Frontier AI Companies Train Models on User Chats by Default, New Privacy Analysis Reveals
Key Takeaways
- ▸All six major U.S. frontier AI developers examined use user chat data for model training by default, with some retaining data indefinitely
- ▸Companies may collect and train on sensitive personal information including biometric and health data from user conversations
- ▸Four of six companies include children's chat data in model training, raising significant ethical and legal concerns
Summary
A comprehensive research paper published on arXiv examines the privacy policies of six major U.S. frontier AI developers, revealing widespread practices of using user chat data for model training without explicit consent. The study, conducted by researchers including Jennifer King, Kevin Klyman, and Emily Capstick, analyzes how companies like OpenAI, Anthropic, and others handle the hundreds of millions of conversations users have with AI chatbots.
The researchers found that all six examined companies use user chat data to train and improve their models by default, with some retaining this data indefinitely.

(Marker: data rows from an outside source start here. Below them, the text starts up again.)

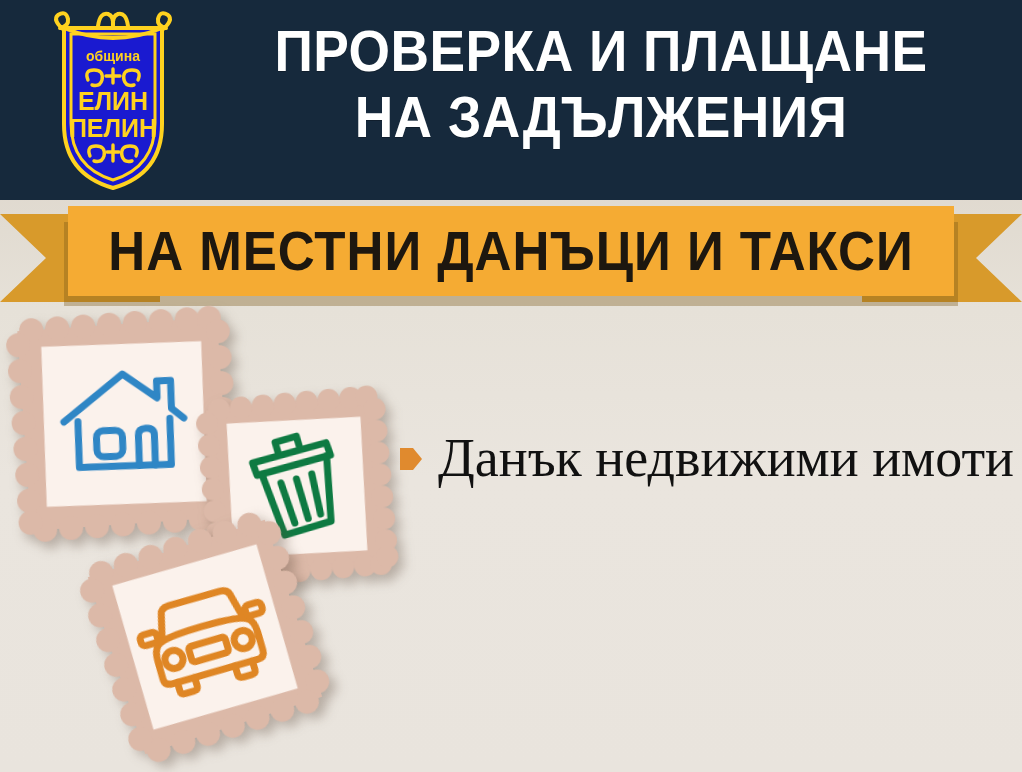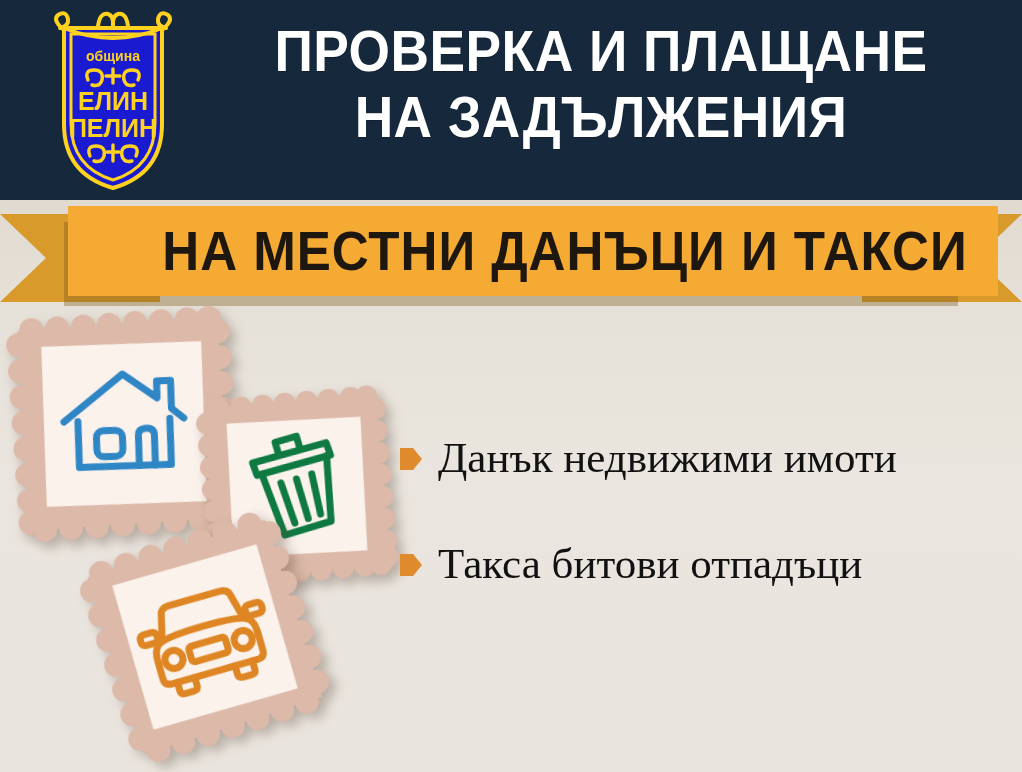"НА МЕСТНИ ДАНЪЦИ И ТАКСИ" .ribbon-main { justify-content: flex-end -> center; padding-left: 44px -> none }
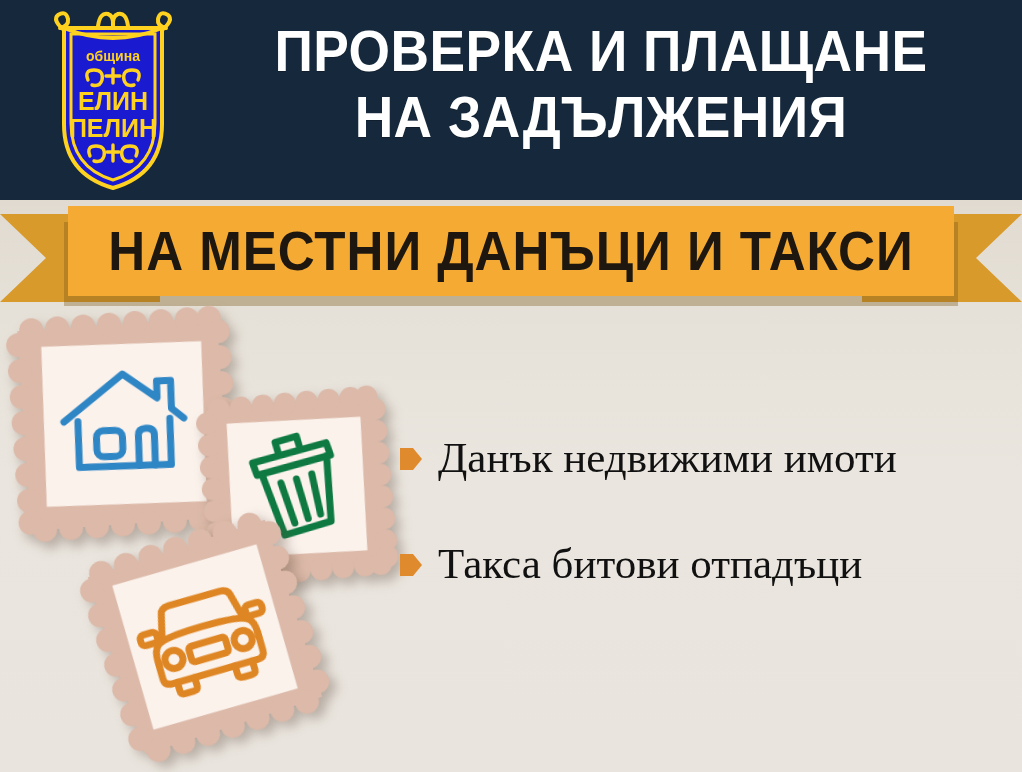"Данък недвижими имоти" .item-label { font-size: 43px -> 54px }
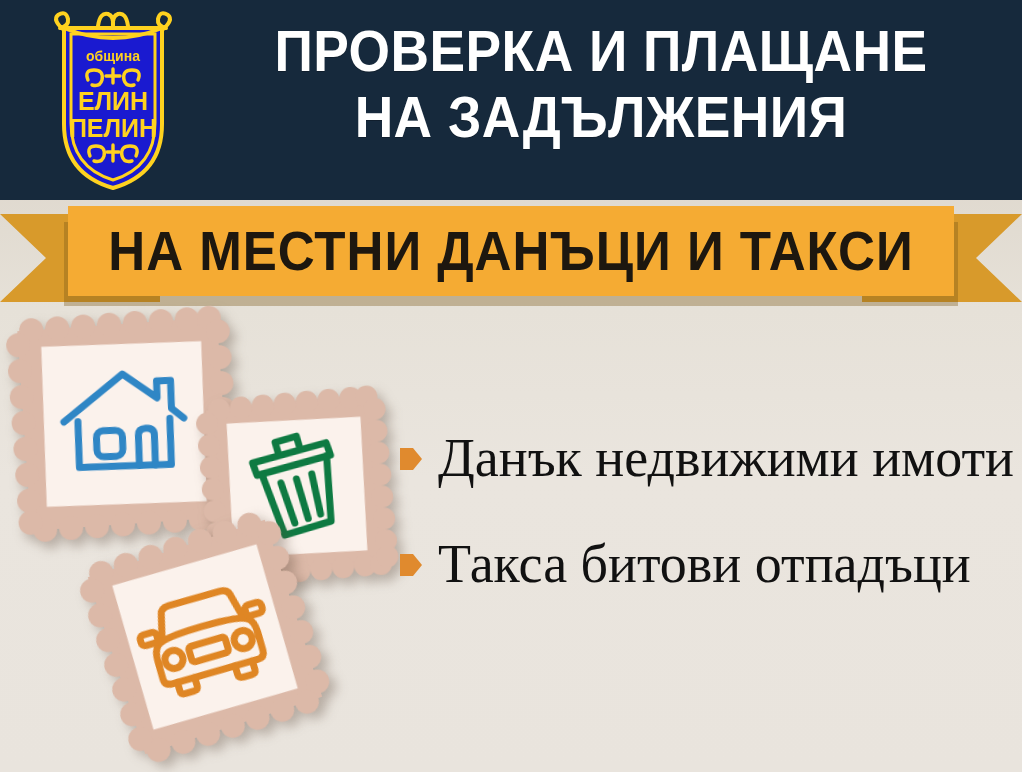"Такса битови отпадъци" div.list-item { html: <div> <span> <svg> <path></path> </svg> </span> <span>Такса битови отпадъци</span> </div> -> none }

The analysis reveals these companies may collect and train on personal information disclosed in conversations, including sensitive categories such as biometric and health data, as well as files uploaded by users. Particularly concerning, four of the six companies appear to include children's chat data in their training processes, alongside customer data from other products.
Applying a novel qualitative coding schema based primarily on the California Consumer Privacy Act (CCPA), the researchers identified significant gaps in transparency across the industry. Privacy policies often lack essential information about data practices, raising questions about user consent, data security risks from indefinite retention, and the ethical implications of training on children's data. The study concludes with recommendations for both policymakers and developers to address the mounting data privacy challenges posed by LLM-powered chatbots.
- Privacy policies across the industry lack transparency and essential information about data collection and use practices
- The research highlights urgent need for stronger regulations and greater accountability in AI chatbot data handling
Editorial Opinion
This research exposes a troubling disconnect between user expectations and industry practices in the AI chatbot space. While millions of people treat these conversations as ephemeral interactions, companies are building permanent data repositories that fuel competitive advantages—often without meaningful consent. The inclusion of children's data in training pipelines is particularly alarming and may violate existing child protection laws. As AI capabilities advance, the industry's 'collect everything by default' approach demands immediate regulatory intervention to protect user privacy rights.